What is the conclusion? The success of AI is entirely dependent on the availability of quality data. And data availability is entirely dependent on the adoption of a viable set of tools, including a material data management (MDM) solution. By improving the quality of cross-functional data, IT leaders can unlock the power of AI across the enterprise.

Teams rightfully need help automating key tasks. The flexible and reliable data foundation that MDM provides allows AI to improve the efficiency of the entire enterprise. The employee experience is enhanced by technology that is designed to be reliable and user-centric.

Ultimately, AI only lives up to its promise if fundamentals like MDM enable self-service analytics and real-time decision making. Work productivity depends on correct, coherent and clear data. By doubling down on master data first, leaders can unlock frictionless access to AI.

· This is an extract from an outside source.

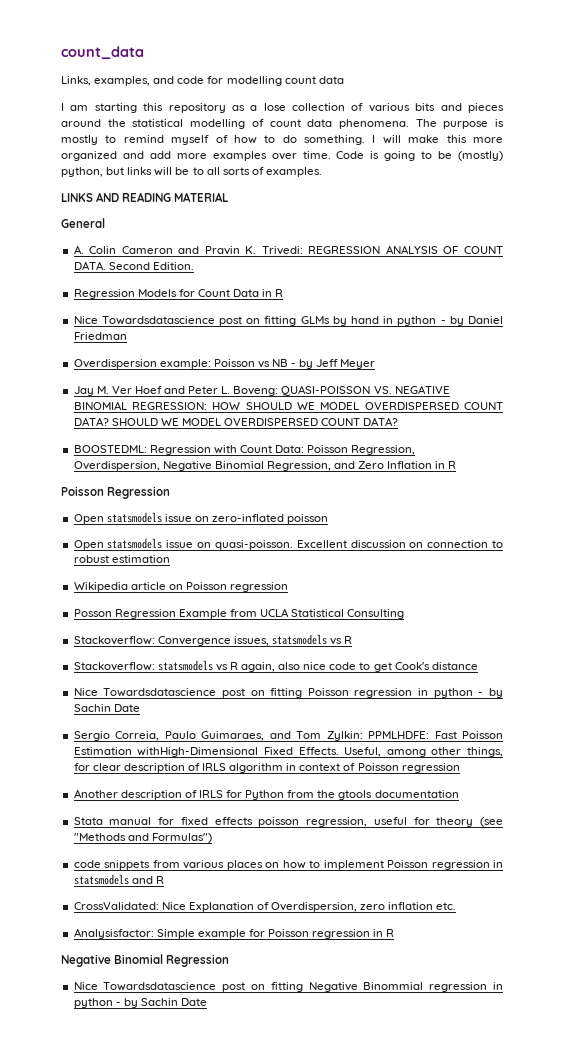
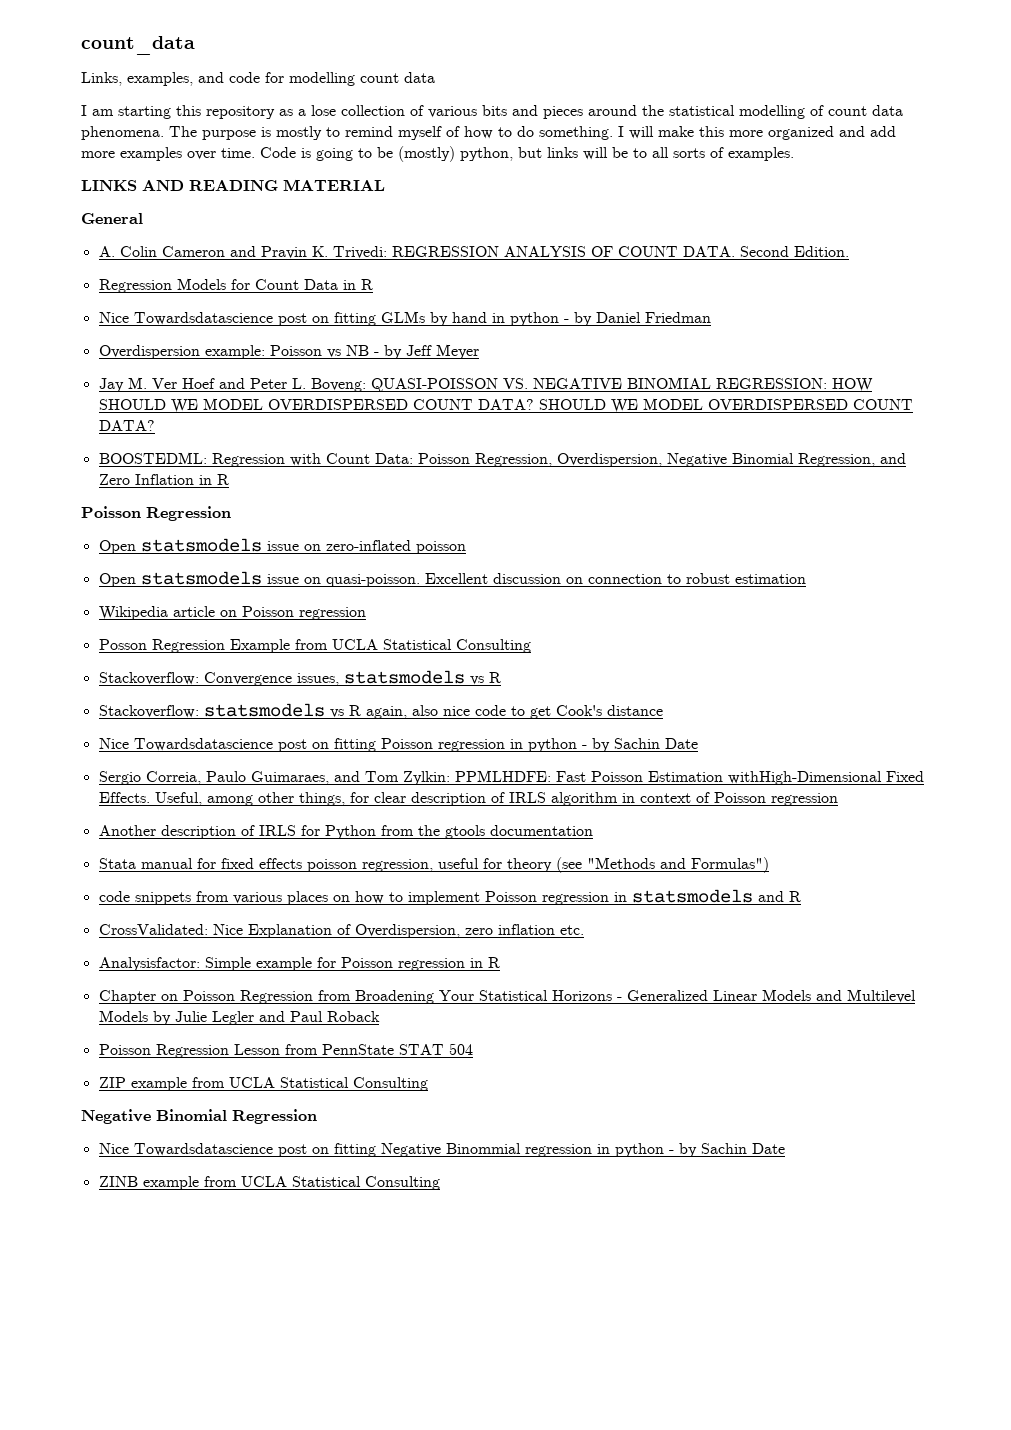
+ Chapter on Poisson Regression from Broadening Your Statistical Horizons - Generalized Linear Models and Multilevel Models by Julie Legler and Paul Roback
+ Poisson Regression Lesson from PennState STAT 504
+ ZIP example from UCLA Statistical Consulting
+ ZINB example from UCLA Statistical Consulting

Increasing trust with an incremental approach to AI

Organizations that hope to use AI and machine learning in their MDM strategies, are faced with an important decision: whether to prioritize advanced analytics or end-user adoption of the technology. Gradual implementation aimed directly at increasing the productivity of business users has five undeniable advantages:

  • Serves the largest stakeholder group (business users) by building intelligence directly into existing MDM interfaces and data applications.
  • Accelerates value creation by improving commonly used systems versus investing in new or untested capabilities. The priority is to solve known problems faster.
  • Allows you to limit destructive effects by working with familiar tools, rather than introducing new, untested ones. Change management remains a barrier to technology adoption, especially for less tech-savvy users.
  • Reduces the risk of data disclosure because statistical models and recommendations are built on external reference data rather than sensitive internal data. Data management and ethics remain top of mind.
  • Creates opportunities to build trust and clarify long-term strategies: start small but think big. User feedback guides the ongoing development of the AI/ML platform.

This “AI as co-pilot” approach allows organizations to better serve key stakeholders while applying lessons learned to future initiatives.

AI and the enterprise: an overview of development prospects

Today’s data-driven imperative creates intense pressure to rapidly adopt AI and modernize infrastructure such as MDM. However, frustrated executives are well aware that there are no magic pills.

Neither flashy AI, nor hastily implemented MDM system alone will not make actionable information suddenly ubiquitous. Instead, leaders should take a more pragmatic path.

First, tie new solutions directly to user needs and establish workflows. New features should make your work easier, not complicate it. Second, people’s responsibility to make judgments about the capabilities and limitations of technology must be respected. Trust in AI develops along with understanding its reasoning and mastering its controls.

Finally, focus less on chasing the brightest prospects and more on strengthening the data foundation across all teams. Excellence in MDM, while less glamorous, unlocks the power of data now and in the future.

With reasoned restraint and a spirit of human collaboration, organizations will be able to embrace innovative AI technologies while avoiding the hype that many people fall into. Remember: your employees want to feel empowered, not overwhelmed. If we start with this, responsible innovation will follow.